■ Assignment
Beginning with the first line of the data below, set down each line exactly through the line that contains "zmienić swój wybór.".

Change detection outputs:
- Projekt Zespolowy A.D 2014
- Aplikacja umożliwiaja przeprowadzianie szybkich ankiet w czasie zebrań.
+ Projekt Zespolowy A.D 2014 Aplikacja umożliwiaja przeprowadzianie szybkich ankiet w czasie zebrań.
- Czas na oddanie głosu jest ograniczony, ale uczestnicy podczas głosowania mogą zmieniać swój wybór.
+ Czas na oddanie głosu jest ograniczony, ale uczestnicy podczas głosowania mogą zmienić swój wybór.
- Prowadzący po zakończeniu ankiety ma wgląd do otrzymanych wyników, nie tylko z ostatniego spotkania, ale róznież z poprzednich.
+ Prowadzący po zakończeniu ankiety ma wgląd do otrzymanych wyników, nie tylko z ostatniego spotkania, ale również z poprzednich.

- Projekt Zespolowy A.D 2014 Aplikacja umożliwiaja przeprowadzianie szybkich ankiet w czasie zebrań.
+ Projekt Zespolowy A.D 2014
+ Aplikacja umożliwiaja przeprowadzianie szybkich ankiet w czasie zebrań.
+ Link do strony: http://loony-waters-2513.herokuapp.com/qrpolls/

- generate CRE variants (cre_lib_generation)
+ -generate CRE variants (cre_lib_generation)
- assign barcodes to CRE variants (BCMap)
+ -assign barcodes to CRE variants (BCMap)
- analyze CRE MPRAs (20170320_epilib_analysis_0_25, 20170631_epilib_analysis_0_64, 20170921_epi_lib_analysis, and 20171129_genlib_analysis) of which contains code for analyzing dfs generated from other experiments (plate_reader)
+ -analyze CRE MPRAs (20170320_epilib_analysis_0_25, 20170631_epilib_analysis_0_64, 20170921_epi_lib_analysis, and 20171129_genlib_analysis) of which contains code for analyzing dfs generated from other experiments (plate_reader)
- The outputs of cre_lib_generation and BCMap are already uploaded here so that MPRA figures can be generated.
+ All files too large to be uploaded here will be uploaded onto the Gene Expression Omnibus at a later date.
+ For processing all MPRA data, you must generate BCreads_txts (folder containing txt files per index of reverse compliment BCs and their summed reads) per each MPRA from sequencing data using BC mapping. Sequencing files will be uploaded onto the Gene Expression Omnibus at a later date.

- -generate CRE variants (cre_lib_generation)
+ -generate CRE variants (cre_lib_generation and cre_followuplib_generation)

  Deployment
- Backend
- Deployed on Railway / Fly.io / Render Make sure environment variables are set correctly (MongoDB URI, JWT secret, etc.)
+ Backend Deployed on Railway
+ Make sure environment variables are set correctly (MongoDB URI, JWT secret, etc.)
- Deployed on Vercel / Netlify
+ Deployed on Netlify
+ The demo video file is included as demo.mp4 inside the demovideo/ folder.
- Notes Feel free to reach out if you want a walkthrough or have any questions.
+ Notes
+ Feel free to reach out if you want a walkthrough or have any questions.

■ Response area
- Projekt Zespolowy A.D 2014
- Aplikacja umożliwiaja przeprowadzianie szybkich ankiet w czasie zebrań.
+ Projekt Zespolowy A.D 2014 Aplikacja umożliwiaja przeprowadzianie szybkich ankiet w czasie zebrań.
- Czas na oddanie głosu jest ograniczony, ale uczestnicy podczas głosowania mogą zmieniać swój wybór.
+ Czas na oddanie głosu jest ograniczony, ale uczestnicy podczas głosowania mogą zmienić swój wybór.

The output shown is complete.